The hubs, being the amazing hubs that he is, asked if I wanted a back rub which lately I've been declining these offers because they just don’t feel good anymore over my back because of my scar area.  However, with the soreness adding up, I agreed.  As he is rubbing my back, he exclaims “Jeez honey, you have a HUGE lump on your back”.  He’s rubbing over it and I am able to contort myself enough to feel it, it’s not a knot.  It’s a lump.  A large lump. 


I don’t think really anything of it for the rest of the day, but after getting out of the shower that night I decided to have a peek.  I didn't see anything upon the initial review, then I arched my back and gasped when I saw it because I wasn't expecting it to be that large.  I took a picture of it this morning and I emailed it to the two doctors that I've seen at Kaiser (general doc & dermatologist).  I am getting SUPER antsy. 


It's not hard, it doesn't hurt and it's about an inch under the bottom of my scar (on the left side of my body).  No clue how long it's been there.  Is this common?  Yes and no.  Yes because it could be a Lipoma, which is just a collection of fatty tissue and totally benign. Although, Melanoma likes to mimic Lipomas...and they can be mimicked close to your primary melanoma (hence my concern).  Some people can get a local recurrence because basically that's where the cancer cells know where to go, they've already hung out there before.  

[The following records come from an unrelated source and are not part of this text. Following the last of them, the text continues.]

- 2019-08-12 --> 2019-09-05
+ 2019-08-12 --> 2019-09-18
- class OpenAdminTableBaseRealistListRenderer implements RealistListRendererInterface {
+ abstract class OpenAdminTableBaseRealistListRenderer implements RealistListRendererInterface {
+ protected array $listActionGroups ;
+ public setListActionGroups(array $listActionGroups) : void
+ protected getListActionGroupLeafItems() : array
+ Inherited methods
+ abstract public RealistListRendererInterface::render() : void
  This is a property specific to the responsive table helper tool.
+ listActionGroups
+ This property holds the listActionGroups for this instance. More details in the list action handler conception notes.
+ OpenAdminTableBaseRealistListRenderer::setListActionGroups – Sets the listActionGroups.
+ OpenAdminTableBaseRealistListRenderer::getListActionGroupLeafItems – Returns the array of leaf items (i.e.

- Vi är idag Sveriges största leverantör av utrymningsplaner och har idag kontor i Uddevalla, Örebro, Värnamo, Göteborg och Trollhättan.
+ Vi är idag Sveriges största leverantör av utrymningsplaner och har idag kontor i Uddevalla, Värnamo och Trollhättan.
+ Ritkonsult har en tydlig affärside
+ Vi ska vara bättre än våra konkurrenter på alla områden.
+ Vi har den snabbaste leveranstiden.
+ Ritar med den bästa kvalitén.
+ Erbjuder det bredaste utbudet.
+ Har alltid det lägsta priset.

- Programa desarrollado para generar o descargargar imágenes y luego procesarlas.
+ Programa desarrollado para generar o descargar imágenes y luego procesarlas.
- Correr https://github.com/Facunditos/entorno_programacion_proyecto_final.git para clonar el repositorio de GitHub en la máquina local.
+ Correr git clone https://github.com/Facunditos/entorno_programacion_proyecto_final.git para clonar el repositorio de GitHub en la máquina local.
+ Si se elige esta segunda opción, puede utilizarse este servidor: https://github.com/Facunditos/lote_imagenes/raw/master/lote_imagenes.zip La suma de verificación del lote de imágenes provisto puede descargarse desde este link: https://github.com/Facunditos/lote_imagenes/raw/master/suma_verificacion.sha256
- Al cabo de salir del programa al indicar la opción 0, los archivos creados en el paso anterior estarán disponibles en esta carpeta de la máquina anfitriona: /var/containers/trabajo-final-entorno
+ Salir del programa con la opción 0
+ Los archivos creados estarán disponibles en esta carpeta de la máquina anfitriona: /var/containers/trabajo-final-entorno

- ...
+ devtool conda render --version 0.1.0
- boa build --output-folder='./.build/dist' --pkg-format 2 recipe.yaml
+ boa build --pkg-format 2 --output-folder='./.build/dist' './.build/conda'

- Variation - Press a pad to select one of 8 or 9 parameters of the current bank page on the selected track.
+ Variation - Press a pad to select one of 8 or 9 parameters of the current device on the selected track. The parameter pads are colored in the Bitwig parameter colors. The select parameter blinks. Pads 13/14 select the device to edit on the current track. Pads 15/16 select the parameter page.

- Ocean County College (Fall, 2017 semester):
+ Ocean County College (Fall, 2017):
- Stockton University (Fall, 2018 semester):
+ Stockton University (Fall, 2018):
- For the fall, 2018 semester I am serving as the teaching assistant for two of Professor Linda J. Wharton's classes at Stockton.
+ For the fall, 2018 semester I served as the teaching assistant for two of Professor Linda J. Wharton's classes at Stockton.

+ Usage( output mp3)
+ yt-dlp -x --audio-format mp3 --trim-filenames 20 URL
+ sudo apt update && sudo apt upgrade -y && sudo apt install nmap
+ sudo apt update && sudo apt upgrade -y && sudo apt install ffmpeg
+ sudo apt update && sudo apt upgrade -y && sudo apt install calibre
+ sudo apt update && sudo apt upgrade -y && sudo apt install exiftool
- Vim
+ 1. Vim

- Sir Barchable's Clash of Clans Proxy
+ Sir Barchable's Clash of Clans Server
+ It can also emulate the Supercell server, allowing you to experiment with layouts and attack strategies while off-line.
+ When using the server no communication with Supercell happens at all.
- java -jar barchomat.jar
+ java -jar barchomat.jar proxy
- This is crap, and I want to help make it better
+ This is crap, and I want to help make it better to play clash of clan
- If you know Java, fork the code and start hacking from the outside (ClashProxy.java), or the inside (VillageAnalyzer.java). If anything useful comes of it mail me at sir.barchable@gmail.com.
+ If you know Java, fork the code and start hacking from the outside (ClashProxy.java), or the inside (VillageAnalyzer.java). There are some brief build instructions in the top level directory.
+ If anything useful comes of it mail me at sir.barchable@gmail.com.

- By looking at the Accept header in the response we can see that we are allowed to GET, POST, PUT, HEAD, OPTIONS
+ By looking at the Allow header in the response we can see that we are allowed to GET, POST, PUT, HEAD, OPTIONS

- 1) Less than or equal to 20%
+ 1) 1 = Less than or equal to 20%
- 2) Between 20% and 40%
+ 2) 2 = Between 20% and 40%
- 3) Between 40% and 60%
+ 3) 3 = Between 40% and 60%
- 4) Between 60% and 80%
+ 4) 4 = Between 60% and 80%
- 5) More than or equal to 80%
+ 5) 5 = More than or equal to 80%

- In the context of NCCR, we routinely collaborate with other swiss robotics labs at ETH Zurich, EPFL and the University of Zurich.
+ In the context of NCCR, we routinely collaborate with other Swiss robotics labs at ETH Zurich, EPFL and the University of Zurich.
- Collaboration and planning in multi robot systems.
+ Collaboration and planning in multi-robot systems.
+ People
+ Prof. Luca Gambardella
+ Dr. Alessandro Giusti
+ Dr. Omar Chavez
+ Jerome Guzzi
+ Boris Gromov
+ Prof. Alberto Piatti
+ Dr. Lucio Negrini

Another concern, because it's near my spine, is the last 2 months I've had sciatic pain that I've never had before.  Sometimes it's so strong that I have to stop walking and just stand there like a weirdo.  Also, my left leg tends to fall asleep more than I can remember it doing before, too.  Other than that, I haven't had any other issues with it - except for last night, but that's just because I was aware of it.

Trying not to panic....  Trying to remain calm until Kaiser calls me back.  Trying to keep good thoughts.  So, since I am trying to keep good thoughts - keep good thoughts for me, yes?